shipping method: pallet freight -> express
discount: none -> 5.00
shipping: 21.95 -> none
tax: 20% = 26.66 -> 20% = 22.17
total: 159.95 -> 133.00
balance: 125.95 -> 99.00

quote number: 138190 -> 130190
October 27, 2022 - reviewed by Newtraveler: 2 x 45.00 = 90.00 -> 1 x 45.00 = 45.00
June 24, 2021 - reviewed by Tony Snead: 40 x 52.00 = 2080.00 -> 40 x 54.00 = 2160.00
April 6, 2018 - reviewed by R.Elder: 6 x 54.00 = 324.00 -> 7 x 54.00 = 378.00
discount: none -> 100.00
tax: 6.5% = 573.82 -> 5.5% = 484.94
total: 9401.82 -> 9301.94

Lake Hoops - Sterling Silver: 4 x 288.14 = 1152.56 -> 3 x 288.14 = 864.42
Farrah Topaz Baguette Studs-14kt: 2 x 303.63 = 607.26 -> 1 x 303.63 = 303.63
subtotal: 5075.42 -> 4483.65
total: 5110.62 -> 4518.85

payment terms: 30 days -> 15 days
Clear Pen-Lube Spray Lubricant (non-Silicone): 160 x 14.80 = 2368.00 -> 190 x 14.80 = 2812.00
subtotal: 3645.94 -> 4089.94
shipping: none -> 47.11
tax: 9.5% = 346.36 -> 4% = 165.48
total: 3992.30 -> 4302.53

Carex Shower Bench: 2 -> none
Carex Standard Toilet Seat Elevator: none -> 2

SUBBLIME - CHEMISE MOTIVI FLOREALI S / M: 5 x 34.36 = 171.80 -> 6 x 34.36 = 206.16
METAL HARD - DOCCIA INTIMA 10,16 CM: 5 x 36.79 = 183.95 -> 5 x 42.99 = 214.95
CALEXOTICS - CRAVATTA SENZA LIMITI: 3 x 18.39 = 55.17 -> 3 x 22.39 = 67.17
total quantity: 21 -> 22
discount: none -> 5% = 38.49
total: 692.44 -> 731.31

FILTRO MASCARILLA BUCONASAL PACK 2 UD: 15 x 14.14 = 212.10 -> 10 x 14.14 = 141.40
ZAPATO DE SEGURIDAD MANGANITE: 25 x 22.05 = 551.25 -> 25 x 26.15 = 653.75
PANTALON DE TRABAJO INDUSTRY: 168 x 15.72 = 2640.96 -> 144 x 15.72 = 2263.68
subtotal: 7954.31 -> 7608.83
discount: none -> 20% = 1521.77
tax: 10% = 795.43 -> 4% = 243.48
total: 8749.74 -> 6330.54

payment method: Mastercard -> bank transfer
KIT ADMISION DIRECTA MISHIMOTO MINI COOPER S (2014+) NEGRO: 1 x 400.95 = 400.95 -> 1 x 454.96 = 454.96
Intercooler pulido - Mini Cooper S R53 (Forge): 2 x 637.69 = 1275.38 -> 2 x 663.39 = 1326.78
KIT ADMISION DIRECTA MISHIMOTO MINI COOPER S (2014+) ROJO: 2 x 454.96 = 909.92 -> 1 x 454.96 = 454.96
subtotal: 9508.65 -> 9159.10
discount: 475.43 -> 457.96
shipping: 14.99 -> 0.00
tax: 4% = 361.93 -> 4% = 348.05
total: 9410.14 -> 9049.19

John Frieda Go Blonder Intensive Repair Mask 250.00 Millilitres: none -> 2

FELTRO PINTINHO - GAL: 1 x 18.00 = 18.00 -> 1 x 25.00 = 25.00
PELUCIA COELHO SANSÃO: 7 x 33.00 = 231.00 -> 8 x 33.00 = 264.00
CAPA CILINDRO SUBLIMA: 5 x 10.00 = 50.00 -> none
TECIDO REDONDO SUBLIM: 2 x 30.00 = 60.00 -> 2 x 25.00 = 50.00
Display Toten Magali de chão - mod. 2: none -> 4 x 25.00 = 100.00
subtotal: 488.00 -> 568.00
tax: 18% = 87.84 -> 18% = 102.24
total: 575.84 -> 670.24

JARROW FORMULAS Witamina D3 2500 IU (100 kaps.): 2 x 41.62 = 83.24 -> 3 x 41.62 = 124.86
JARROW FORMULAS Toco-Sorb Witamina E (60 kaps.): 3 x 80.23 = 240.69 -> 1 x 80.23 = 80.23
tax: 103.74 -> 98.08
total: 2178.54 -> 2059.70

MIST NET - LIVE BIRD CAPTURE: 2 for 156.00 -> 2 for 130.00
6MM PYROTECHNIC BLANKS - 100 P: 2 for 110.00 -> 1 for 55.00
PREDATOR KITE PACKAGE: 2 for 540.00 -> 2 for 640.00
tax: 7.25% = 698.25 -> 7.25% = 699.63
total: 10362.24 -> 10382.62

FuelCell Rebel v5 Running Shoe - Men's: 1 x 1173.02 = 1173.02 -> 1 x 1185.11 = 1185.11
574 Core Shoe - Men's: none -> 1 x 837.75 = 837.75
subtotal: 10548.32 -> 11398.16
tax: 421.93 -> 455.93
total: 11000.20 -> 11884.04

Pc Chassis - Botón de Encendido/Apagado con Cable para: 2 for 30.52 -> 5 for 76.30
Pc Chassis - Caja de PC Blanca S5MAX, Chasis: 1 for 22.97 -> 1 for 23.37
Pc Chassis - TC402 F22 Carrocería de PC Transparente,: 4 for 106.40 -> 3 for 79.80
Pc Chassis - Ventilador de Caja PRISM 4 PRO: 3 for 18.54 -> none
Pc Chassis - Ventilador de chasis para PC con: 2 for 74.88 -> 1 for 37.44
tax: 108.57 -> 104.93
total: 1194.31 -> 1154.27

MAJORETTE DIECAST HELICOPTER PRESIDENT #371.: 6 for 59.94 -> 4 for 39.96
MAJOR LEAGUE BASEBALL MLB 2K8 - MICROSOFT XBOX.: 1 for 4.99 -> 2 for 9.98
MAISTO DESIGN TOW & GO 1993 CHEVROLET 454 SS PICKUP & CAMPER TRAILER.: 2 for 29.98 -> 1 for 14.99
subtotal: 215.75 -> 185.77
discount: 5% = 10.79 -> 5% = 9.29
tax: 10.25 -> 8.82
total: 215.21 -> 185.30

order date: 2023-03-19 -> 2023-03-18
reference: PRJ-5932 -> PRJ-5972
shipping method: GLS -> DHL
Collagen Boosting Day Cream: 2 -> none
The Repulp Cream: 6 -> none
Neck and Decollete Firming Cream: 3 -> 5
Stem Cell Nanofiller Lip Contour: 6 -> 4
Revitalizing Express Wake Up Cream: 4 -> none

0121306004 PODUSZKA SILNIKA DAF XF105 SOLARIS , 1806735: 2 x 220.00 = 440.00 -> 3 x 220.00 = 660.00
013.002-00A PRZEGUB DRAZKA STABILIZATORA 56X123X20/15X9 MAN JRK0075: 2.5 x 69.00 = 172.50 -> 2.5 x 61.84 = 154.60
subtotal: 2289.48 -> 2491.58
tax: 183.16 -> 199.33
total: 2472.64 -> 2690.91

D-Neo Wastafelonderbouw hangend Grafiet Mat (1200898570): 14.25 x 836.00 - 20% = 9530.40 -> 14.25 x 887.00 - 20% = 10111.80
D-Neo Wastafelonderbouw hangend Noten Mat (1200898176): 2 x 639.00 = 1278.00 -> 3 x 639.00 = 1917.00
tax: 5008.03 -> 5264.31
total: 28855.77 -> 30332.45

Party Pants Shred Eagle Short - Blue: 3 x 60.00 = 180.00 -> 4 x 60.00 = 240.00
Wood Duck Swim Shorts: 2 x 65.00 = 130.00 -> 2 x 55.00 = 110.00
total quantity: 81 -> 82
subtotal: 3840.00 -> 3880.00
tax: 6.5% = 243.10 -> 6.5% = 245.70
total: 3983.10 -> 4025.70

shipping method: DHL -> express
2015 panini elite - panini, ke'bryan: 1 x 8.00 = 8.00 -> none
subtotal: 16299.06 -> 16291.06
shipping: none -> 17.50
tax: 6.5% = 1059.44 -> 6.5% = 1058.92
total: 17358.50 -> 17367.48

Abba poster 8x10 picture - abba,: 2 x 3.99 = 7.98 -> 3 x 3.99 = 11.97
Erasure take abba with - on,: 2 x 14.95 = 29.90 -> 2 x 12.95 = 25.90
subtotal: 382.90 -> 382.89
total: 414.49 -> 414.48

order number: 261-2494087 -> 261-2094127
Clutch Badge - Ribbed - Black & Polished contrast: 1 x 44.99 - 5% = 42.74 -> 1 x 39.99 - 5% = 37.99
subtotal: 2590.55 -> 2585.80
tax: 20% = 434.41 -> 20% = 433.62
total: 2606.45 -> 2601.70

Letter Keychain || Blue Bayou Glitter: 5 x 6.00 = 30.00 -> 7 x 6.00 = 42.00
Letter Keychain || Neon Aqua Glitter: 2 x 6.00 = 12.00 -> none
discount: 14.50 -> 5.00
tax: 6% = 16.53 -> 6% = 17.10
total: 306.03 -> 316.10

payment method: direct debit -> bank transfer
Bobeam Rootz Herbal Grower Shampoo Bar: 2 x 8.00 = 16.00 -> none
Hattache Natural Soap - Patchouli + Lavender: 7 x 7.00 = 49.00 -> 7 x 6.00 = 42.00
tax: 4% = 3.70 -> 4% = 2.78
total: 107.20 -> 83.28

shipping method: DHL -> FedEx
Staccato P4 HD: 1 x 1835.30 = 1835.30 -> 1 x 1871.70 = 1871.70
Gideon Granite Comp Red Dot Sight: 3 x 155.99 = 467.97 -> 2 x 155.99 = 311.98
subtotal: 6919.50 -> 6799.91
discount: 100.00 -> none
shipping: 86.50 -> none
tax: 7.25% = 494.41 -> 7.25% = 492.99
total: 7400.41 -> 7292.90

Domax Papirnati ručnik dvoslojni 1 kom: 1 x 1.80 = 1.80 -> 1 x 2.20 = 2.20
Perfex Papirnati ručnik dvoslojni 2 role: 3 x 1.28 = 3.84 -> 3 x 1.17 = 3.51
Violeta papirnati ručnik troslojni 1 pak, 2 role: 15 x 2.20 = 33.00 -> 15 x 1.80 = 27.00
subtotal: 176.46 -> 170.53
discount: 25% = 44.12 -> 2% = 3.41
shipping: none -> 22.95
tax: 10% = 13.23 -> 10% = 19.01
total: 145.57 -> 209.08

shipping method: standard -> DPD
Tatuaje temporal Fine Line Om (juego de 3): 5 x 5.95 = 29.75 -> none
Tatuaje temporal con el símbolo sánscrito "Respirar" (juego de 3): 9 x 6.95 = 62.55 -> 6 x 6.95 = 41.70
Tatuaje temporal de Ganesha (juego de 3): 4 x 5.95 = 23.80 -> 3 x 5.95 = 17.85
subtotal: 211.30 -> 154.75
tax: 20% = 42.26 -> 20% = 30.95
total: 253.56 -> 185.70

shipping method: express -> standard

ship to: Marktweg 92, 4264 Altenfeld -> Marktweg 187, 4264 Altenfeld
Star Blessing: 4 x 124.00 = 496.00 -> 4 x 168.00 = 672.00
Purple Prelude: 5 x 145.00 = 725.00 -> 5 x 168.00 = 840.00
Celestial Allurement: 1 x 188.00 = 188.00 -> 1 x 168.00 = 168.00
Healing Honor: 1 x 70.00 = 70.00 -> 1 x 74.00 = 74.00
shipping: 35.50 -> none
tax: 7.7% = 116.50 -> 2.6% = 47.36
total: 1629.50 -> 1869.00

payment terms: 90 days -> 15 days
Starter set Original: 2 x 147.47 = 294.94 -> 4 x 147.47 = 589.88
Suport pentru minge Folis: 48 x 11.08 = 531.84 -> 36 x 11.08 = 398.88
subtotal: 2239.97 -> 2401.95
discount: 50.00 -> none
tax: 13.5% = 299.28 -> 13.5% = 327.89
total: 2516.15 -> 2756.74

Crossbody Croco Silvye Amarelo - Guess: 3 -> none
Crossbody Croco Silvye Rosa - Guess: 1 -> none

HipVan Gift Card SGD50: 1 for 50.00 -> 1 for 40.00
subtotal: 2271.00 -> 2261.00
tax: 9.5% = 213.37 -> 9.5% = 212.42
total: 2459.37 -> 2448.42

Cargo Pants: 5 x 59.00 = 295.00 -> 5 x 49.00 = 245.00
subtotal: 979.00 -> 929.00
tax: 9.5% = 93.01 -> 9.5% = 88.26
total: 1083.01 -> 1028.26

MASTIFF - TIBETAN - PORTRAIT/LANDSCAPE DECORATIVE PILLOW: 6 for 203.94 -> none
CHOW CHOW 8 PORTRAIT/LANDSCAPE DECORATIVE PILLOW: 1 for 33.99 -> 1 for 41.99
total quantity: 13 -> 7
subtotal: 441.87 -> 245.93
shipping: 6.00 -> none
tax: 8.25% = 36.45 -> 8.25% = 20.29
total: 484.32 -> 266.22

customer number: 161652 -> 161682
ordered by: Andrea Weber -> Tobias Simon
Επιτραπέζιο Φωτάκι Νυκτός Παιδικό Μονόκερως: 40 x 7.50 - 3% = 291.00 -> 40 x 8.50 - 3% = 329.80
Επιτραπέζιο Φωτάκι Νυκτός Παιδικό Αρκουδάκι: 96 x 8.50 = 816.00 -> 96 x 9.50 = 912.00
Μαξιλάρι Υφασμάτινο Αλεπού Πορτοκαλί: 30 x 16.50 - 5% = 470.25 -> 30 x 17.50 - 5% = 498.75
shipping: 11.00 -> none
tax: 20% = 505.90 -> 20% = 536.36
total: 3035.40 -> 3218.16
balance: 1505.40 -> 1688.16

────────────────────

→ **Task details**
Show every line of the records above that contains the word "reviewed".

→ **Solution to this exercise**
October 27, 2022 - reviewed by Newtraveler: 2 x 45.00 = 90.00 -> 1 x 45.00 = 45.00
June 24, 2021 - reviewed by Tony Snead: 40 x 52.00 = 2080.00 -> 40 x 54.00 = 2160.00
April 6, 2018 - reviewed by R.Elder: 6 x 54.00 = 324.00 -> 7 x 54.00 = 378.00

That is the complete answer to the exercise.